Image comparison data
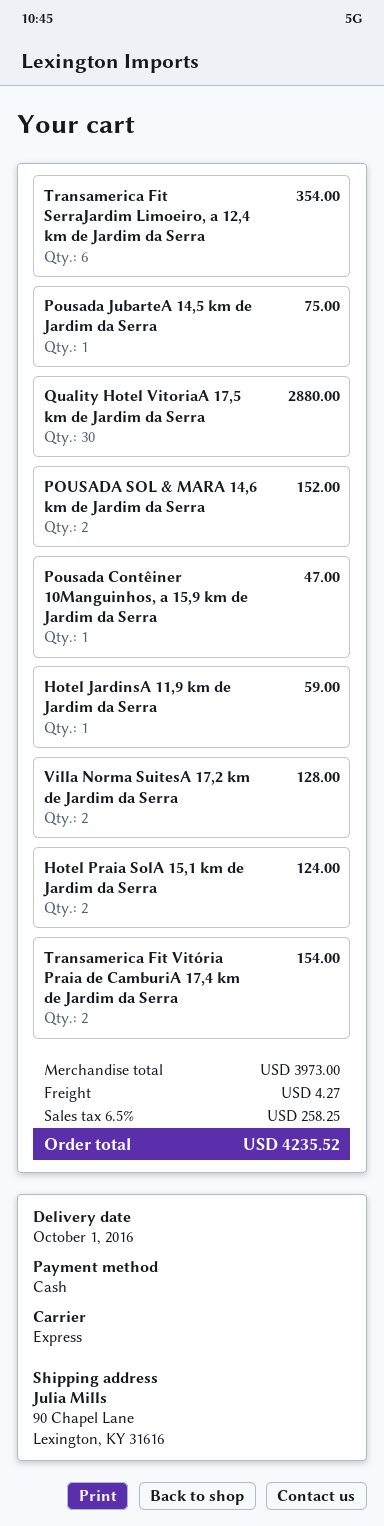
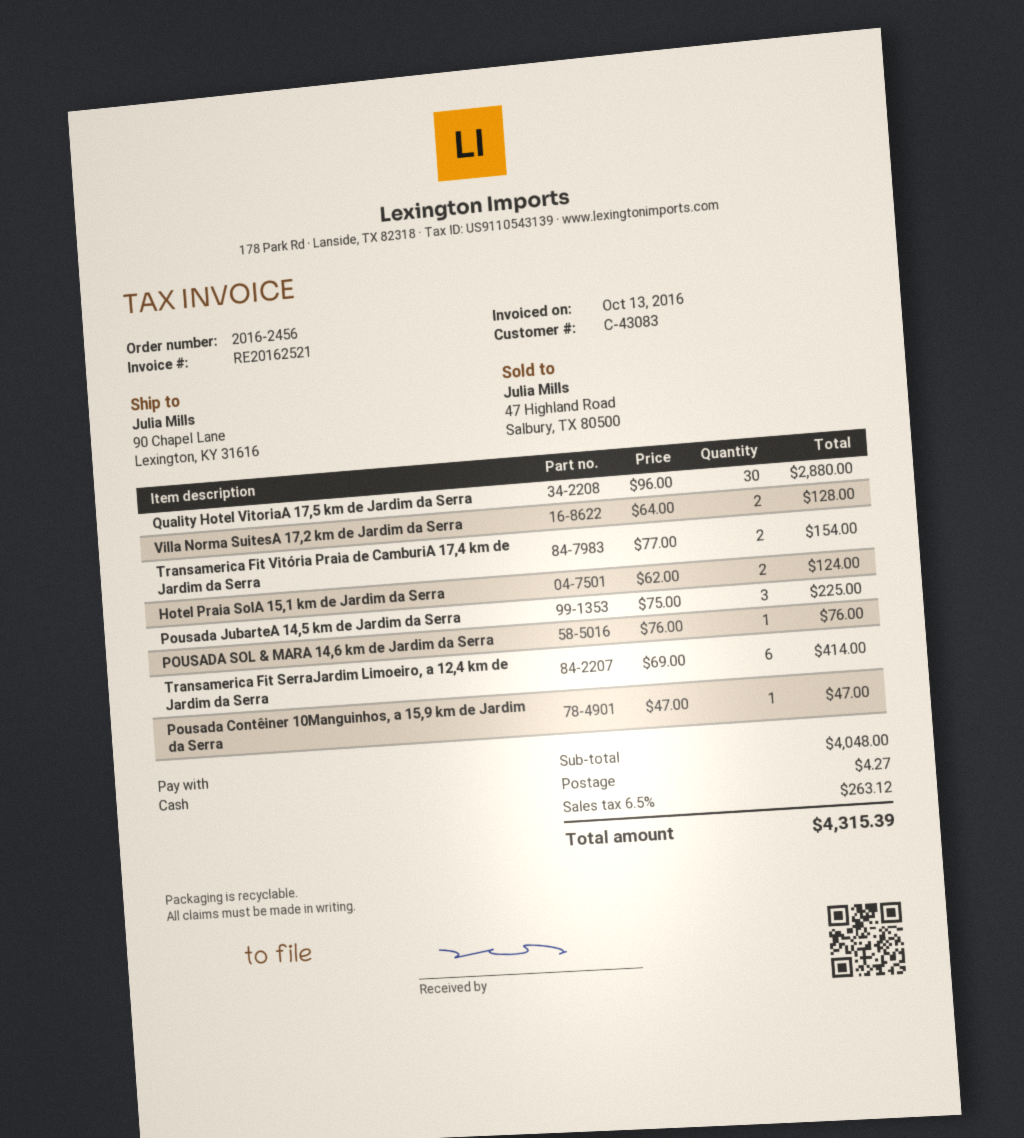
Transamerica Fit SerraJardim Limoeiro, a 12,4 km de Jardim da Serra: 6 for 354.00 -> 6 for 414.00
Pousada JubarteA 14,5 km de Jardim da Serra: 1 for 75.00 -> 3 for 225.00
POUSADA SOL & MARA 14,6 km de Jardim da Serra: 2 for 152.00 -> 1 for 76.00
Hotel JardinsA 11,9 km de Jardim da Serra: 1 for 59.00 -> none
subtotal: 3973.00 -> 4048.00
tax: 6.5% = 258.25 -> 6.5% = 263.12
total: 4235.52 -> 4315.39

**INSTRUCTIONS TO FOLLOW**. Copy nothing but the lines from the start of the entries through the line with "subtotal: 3973.00 -> 4048.00". Write them out exactly, without pictures.

**TASK RESPONSE**.
Transamerica Fit SerraJardim Limoeiro, a 12,4 km de Jardim da Serra: 6 for 354.00 -> 6 for 414.00
Pousada JubarteA 14,5 km de Jardim da Serra: 1 for 75.00 -> 3 for 225.00
POUSADA SOL & MARA 14,6 km de Jardim da Serra: 2 for 152.00 -> 1 for 76.00
Hotel JardinsA 11,9 km de Jardim da Serra: 1 for 59.00 -> none
subtotal: 3973.00 -> 4048.00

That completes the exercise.